Tennessee Mountain Stories

Sweet Taters

The latest addition to my garden are sweet taters.  This hardy and super-nutritious root crop has always been a standard on the mountain.  I wanted to share my love for the root and took to the internet to find some history on it.  I have read in the past that sweet potatoes were introduced to the southern United States by African slaves – we have these good folks to thank for many of our delicious foods, you know.  The more I read, the more confused I became.

I read an article here that made a great point that slave trader wanted to protect their profits by delivering healthy men and women so they fed them foods they were accustomed to – including yams, okra and black-eyed peas.  So that isn’t too hard to understand how the leftover portions of those foods were planted in the US and soon enjoyed by all Americans.

I always kind of used Sweet Potatoes and Yams interchangeable.  It seems like yams are what you find in a can while sweet potatoes are sold fresh throughout the year (because they keeps so well).  While the canned yams are not as sweet, topped with marshmallows we eat them just fine. 

Well, it turns out that they are very different plants!  The Yams take 10 – 11 months to mature and they are a perennial, meaning you plant them once and enjoy them indefinitely!  It was yams that were native to Africa.  Yet, I’ve never seen a yam plant that I know of, and certainly never knew of anyone cultivating one.

The sweet potatoes that I know were actually native to South America where Christopher Columbus first enjoyed them and took them home to Spain.  By the 17th century, the exploring and conquering Spanish had spread sweet potatoes through Asia, Latin America and Africa.  So, the food brought from Africa could very easily  have been either yams or sweet potatoes.

Sweet potatoes are easy to grow, easy to keep over winter and very flexible to cook.  I grew up enjoying them fried, and now I love them about anyway I can get them.  I’ve been excited in recent years that sweet potato fries are more widely available in restaurants!  Whether it be mashed in a casserole, topped with marshmallows or baked with butter and cinnamon, I can eat sweet potatoes almost everyday.   Check back in the fall and I hope to show you an abundant harvest


More about Taters

Perhaps it’s our Scotts-Irish ancestry, but potatoes are more than a staple food on the mountain.  Most local folks would tell you that you can’t live without potatoes and the bounty of the fall potato harvest is the number one measure of the kind of winter we’re about to face.

I grew up with potatoes on the table every day, often more than once.  One friend who grew up in especially hard conditions remembered often having just potatoes for supper. 

Uppity people might sneer at our affinity for ‘taters, but they are popular across America as chips, fries, baked, a ’gratin… there are so many ways to enjoy them. 

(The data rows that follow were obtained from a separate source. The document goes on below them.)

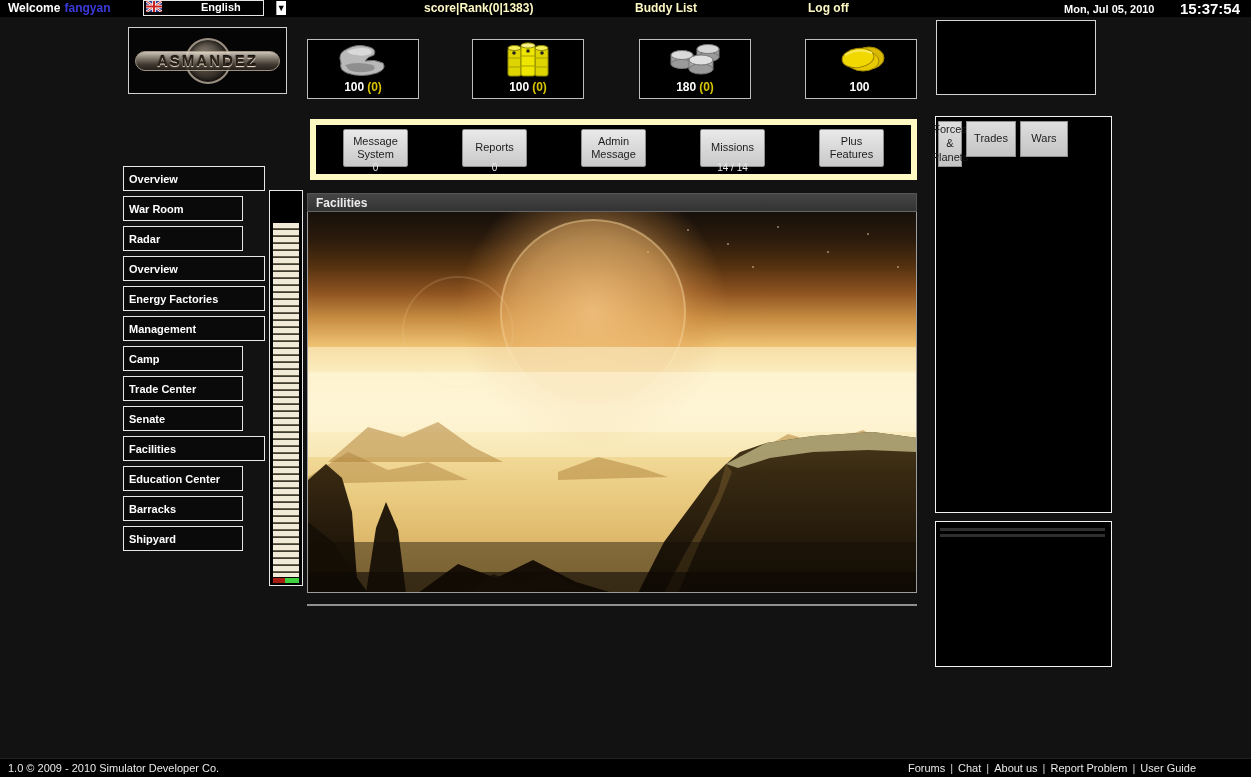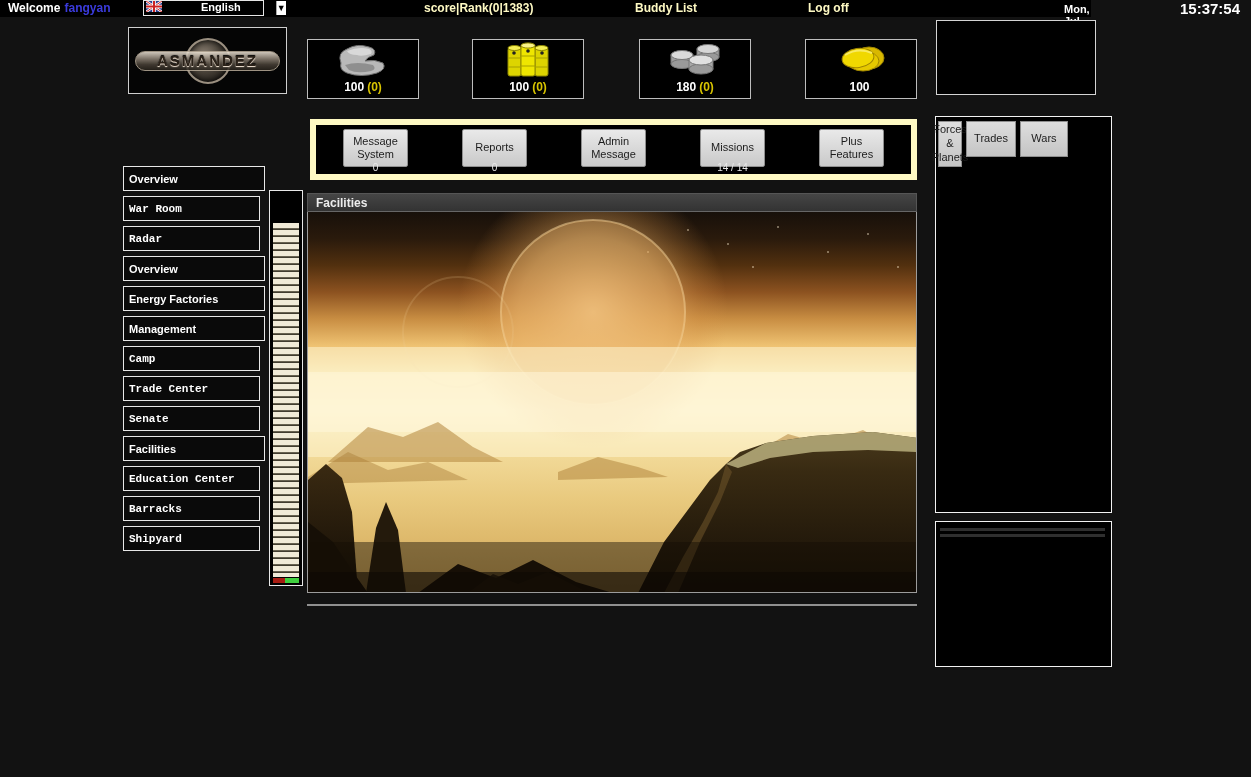--- a/index.html
+++ b/index.html
@@ -7,7 +7,7 @@
   #app { position:relative; width:1251px; height:777px; background:#121212; overflow:hidden; }
 
   
-  .topbar { position:absolute; top:0; left:0; width:1091px; height:17px; background:#000; color:#fff; }
+  .topbar { position:absolute; top:0; left:0; width:1251px; height:17px; background:#000; color:#fff; }
   .welcome { position:absolute; left:8px; top:1px; font-size:12px; font-weight:bold; }
   .welcome .uname { color:#3b3bdd; margin-left:4px; }
   .lang-select { position:absolute; left:143px; top:0px; width:121px; height:16px; background:#000;

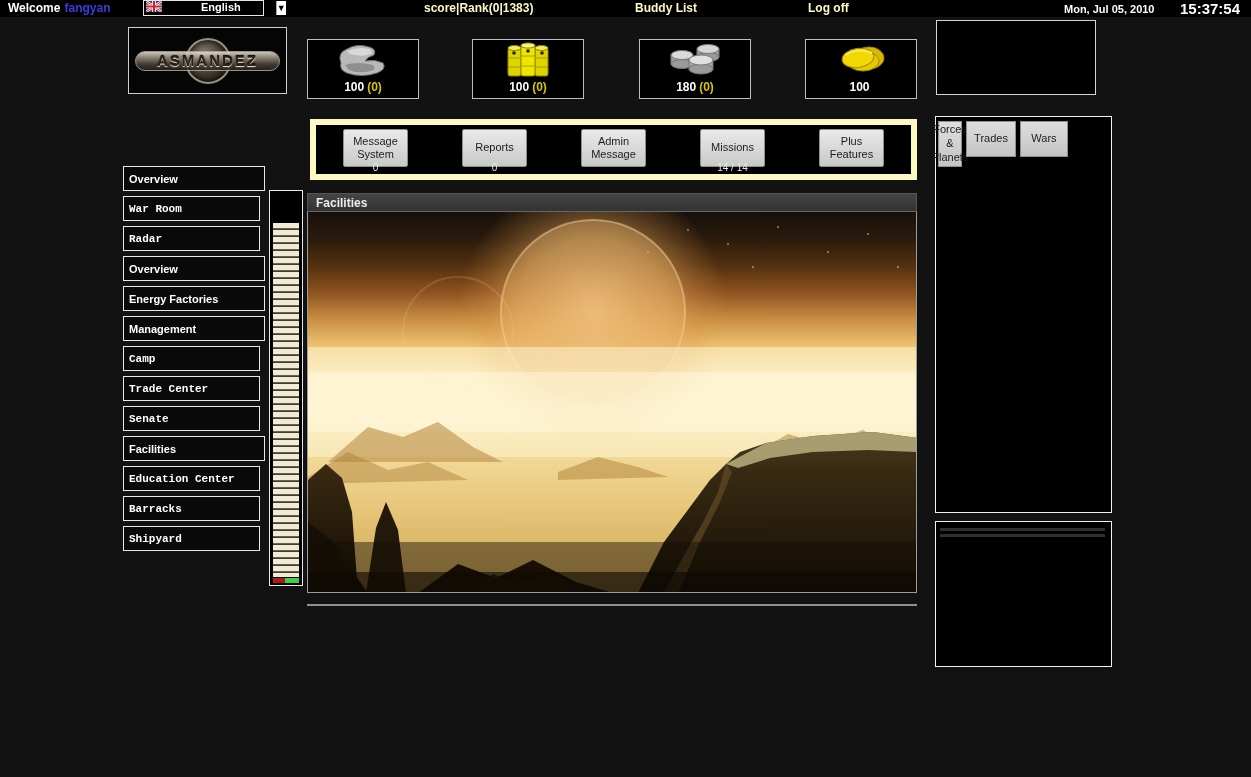--- a/index.html
+++ b/index.html
@@ -56,7 +56,7 @@
   .side-item { position:absolute; left:123px; height:25px; background:#0a0a0a; border:1px solid #e8e8e8;
                color:#fff; font-size:11px; font-weight:bold; display:flex; align-items:center;
                padding-left:5px; cursor:pointer; }
-  .side-item.wide { width:142px; } .side-item.narrow { width:137px;font-family:Liberation Mono, monospace; }
+  .side-item.wide { width:142px; } .side-item.narrow { width:120px; }
 
   
   .meter { position:absolute; left:269px; top:190px; width:34px; height:396px; background:#000;

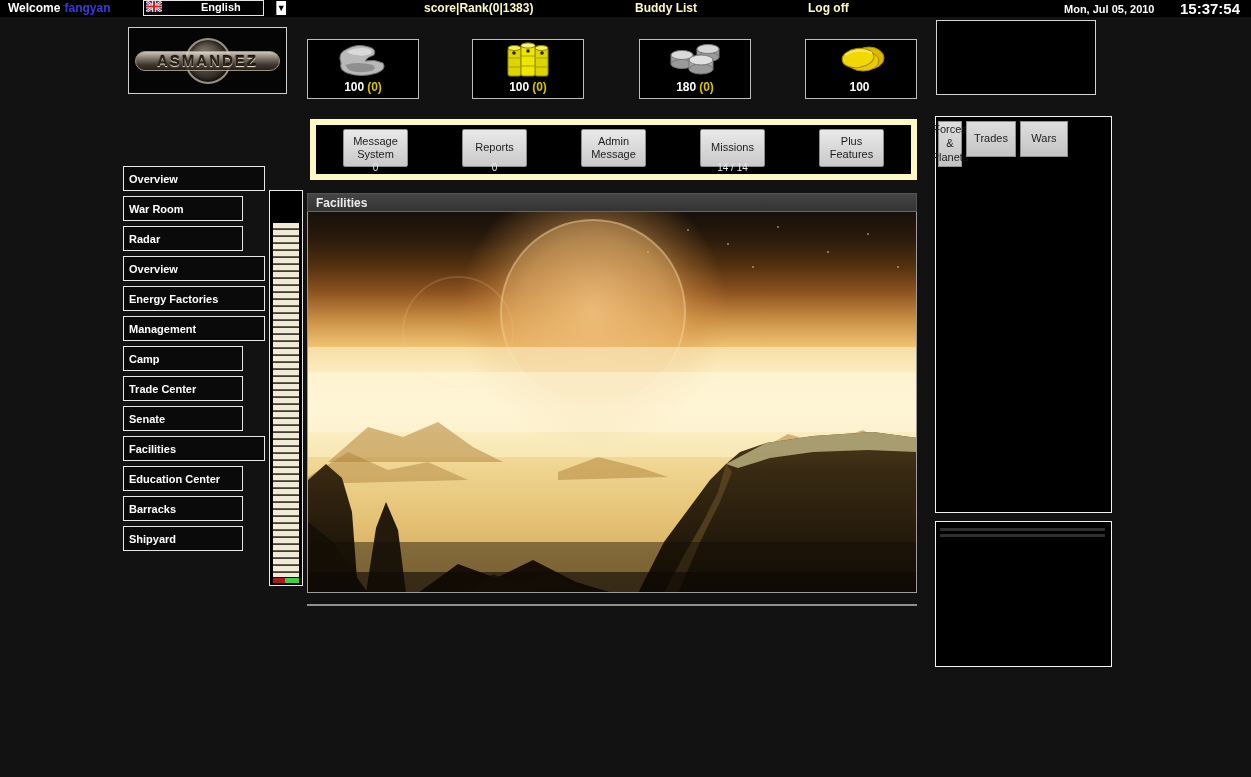--- a/index.html
+++ b/index.html
@@ -349,6 +349,12 @@
     <div class="rt-line l2"></div>
   </div>
 
+  <div class="footer">
+    <span class="copyright">1.0 © 2009 - 2010 Simulator Developer Co.</span>
+    <span class="foot-links">
+      <span class="flink">Forums</span><span class="fsep">|</span><span class="flink">Chat</span><span class="fsep">|</span><span class="flink">About us</span><span class="fsep">|</span><span class="flink">Report Problem</span><span class="fsep">|</span><span class="flink">User Guide</span>
+    </span>
+  </div>
 
 </div>
 

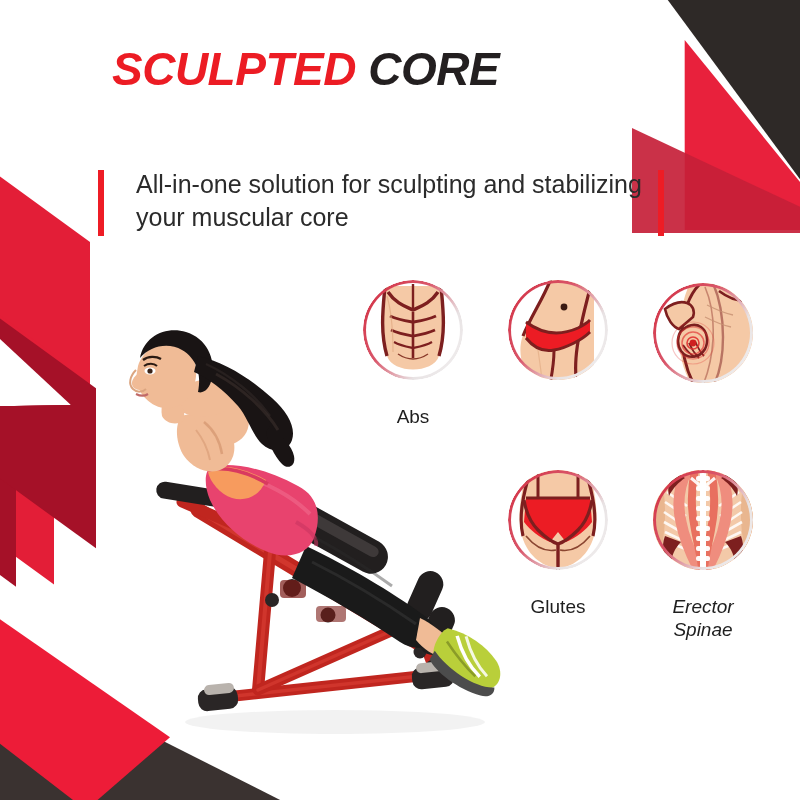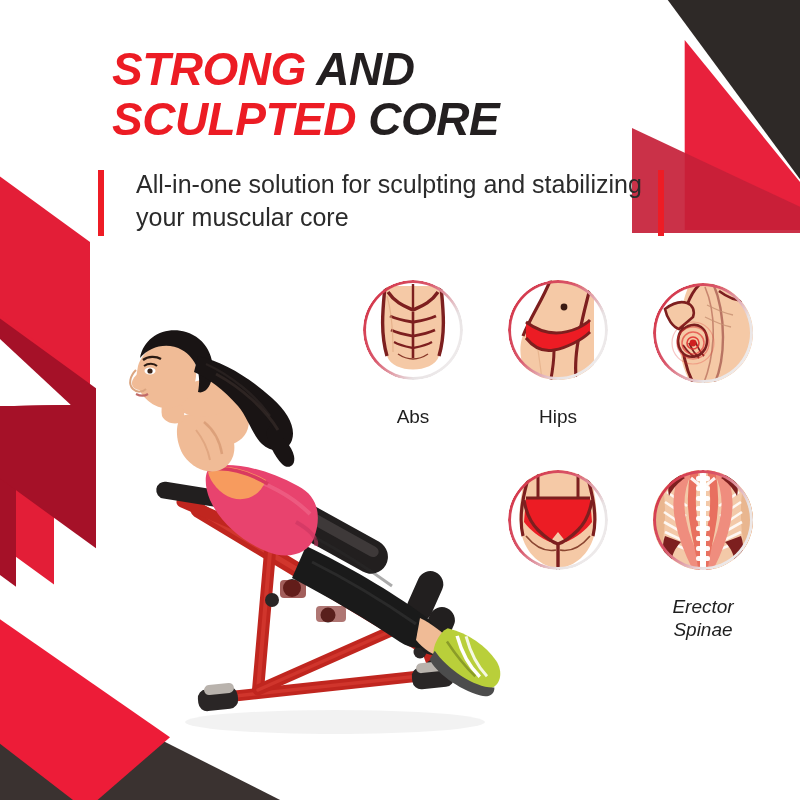--- a/index.html
+++ b/index.html
@@ -175,9 +175,6 @@
   <div class="deco bl-red-dark"></div>
 
   <div class="headline">
-    <div>
-      <span class="hl-red">STRONG </span><span class="hl-dark">AND</span>
-    </div>
     <div>
       <span class="hl-red">SCULPTED </span><span class="hl-dark">CORE</span>
     </div>

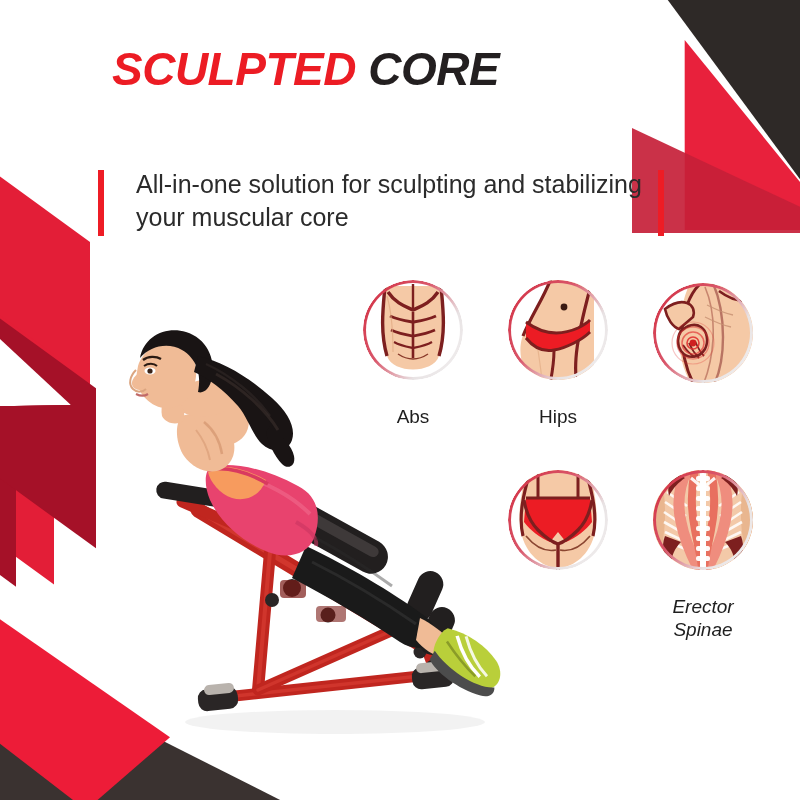--- a/index.html
+++ b/index.html
@@ -221,7 +221,6 @@
         <path d="M30 70 C32 84 34 96 34 104" stroke="#e0a880" stroke-width="1.2" fill="none" opacity=".6"></path>
       </svg>
     </div>
-    <div class="icon-label">Hips</div>
   </div>
 
   <div class="icon-cell" style="left:643px;top:283px;">

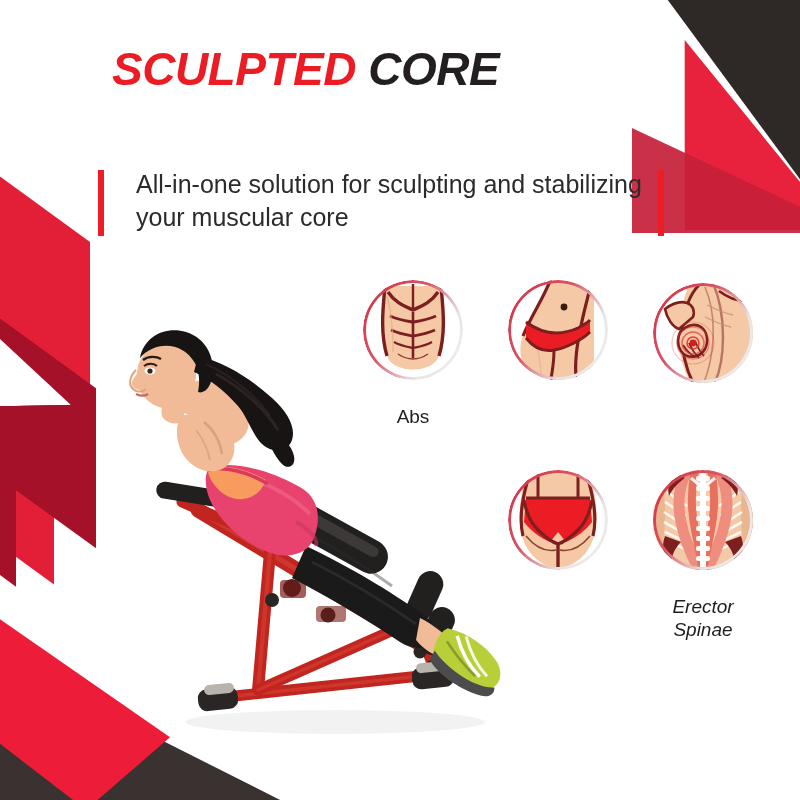--- a/index.html
+++ b/index.html
@@ -266,6 +266,7 @@
         <path d="M82 66 C72 78 62 82 52 80" stroke="#8a4530" stroke-width="1.6" fill="none"></path>
       </svg>
     </div>
+    <div class="icon-label">Glutes</div>
   </div>
 
   <div class="icon-cell" style="left:643px;top:470px;">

We so universally refer to this food as ‘Arsh Taters that I have had to lookup the proper name for them.  It seems they are Russet or White potatoes; however, it also seems to me that people off the mountain don’t put Sweet Potatoes in the same class as White potatoes.  Certainly, their origins are vastly different.

Historically, white potatoes are thought to have first been cultivated in Peru, and sailors carried them to Ireland in the mid-1500’s.  Once the crop took root there, it became essential, History Magazine reports that “Many Irish survived on potatoes and milk alone – the two together provide all essential nutrients…” So it’s easy to see the devastation wrought by the Potato Blight that hit the island in 1845 and brought on mass starvation.

However, in those early days, potatoes were considered a food only for the lower classes of society.  Sweet Potatoes, however, once discovered in the South America, graced the tables of kings. 

In America, Sweet potatoes were most popular in the southern states, no doubt because they are more difficult to grow up north.  I’ve been reading that you have to cover and warm the soil in June in order to provide a suitable environment north of Kentucky.  However, they have grown in popularity across the country as their nutritional benefits have been exploited.

I adore sweet potatoes, simply baked or fried with a little brown sugar, they are delicious and as I mentioned very nutritious.

We have so much more access to foods these days, but if you see a garden plot on the mountain, you’ll just about always see a patch of potatoes among the other vegetables.